What you should do -> Read through the records below and copy each line that uses the word "footer".
- - -
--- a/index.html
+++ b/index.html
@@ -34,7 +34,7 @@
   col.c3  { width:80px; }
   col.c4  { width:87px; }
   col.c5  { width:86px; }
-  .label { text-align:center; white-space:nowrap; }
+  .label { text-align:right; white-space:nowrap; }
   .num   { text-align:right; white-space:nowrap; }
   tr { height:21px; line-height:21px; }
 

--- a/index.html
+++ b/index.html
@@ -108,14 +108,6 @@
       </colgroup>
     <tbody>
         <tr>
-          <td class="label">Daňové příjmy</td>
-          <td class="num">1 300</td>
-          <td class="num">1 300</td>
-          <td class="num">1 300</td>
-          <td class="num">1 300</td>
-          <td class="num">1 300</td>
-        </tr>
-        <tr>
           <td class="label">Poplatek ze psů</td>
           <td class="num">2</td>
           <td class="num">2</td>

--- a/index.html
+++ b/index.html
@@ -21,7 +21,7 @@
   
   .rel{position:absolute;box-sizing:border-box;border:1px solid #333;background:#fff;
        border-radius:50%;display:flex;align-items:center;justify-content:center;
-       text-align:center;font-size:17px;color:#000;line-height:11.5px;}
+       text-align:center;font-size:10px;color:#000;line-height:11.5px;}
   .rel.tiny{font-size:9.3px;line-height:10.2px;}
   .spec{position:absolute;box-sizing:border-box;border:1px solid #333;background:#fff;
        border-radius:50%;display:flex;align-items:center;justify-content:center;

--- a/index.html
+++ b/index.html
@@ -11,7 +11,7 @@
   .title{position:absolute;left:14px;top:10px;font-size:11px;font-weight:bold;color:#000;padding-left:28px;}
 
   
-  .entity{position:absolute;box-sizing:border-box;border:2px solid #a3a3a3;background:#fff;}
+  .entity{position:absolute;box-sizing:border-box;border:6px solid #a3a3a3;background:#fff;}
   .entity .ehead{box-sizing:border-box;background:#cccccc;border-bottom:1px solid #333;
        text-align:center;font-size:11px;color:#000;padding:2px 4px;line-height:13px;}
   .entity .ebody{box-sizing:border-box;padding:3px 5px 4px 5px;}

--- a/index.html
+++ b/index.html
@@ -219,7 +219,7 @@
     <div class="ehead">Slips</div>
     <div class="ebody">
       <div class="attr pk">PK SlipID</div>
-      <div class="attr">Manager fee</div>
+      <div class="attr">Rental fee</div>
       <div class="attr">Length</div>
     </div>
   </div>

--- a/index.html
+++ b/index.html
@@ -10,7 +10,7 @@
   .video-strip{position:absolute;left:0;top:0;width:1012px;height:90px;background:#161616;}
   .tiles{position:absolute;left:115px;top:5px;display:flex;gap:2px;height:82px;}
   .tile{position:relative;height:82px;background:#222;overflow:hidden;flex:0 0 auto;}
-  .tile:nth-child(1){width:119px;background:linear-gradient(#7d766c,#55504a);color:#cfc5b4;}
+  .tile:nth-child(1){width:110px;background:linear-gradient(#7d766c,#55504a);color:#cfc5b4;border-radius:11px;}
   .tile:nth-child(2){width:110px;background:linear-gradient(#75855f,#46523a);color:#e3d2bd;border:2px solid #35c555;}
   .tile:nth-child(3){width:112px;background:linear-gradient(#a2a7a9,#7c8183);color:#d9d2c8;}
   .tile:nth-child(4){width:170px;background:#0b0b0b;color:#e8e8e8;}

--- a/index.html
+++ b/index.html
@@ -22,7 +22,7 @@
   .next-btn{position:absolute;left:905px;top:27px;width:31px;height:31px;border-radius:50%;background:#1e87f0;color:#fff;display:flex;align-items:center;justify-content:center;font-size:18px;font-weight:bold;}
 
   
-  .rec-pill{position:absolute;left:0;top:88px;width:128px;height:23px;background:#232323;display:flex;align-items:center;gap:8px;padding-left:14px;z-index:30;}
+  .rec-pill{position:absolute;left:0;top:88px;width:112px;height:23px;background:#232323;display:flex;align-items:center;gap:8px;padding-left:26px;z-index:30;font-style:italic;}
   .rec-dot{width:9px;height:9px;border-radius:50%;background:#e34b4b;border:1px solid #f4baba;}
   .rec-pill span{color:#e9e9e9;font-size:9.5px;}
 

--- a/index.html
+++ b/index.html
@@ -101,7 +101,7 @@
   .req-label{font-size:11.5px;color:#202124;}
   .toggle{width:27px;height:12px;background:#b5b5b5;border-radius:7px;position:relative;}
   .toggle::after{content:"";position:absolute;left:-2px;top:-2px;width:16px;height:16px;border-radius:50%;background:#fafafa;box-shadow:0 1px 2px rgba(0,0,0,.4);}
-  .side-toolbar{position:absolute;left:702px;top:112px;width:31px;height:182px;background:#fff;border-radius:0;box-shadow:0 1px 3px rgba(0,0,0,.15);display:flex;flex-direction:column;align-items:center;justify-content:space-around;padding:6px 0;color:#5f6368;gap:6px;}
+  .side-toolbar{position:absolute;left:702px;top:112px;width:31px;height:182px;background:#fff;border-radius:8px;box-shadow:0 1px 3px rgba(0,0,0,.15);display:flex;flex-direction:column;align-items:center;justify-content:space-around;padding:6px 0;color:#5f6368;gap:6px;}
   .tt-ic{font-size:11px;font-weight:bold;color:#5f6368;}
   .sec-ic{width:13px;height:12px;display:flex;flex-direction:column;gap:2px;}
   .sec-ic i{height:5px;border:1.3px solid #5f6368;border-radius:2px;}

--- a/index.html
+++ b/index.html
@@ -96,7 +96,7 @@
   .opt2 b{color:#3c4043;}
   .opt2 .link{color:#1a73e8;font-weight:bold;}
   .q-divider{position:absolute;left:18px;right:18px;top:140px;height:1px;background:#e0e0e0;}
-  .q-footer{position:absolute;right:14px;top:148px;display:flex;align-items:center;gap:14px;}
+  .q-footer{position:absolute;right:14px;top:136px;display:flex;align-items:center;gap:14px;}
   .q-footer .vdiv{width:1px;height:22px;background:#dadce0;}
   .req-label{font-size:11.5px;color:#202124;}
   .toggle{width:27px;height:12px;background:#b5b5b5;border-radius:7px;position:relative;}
- - -
Response below ->
-  .q-footer{position:absolute;right:14px;top:148px;display:flex;align-items:center;gap:14px;}
+  .q-footer{position:absolute;right:14px;top:136px;display:flex;align-items:center;gap:14px;}
   .q-footer .vdiv{width:1px;height:22px;background:#dadce0;}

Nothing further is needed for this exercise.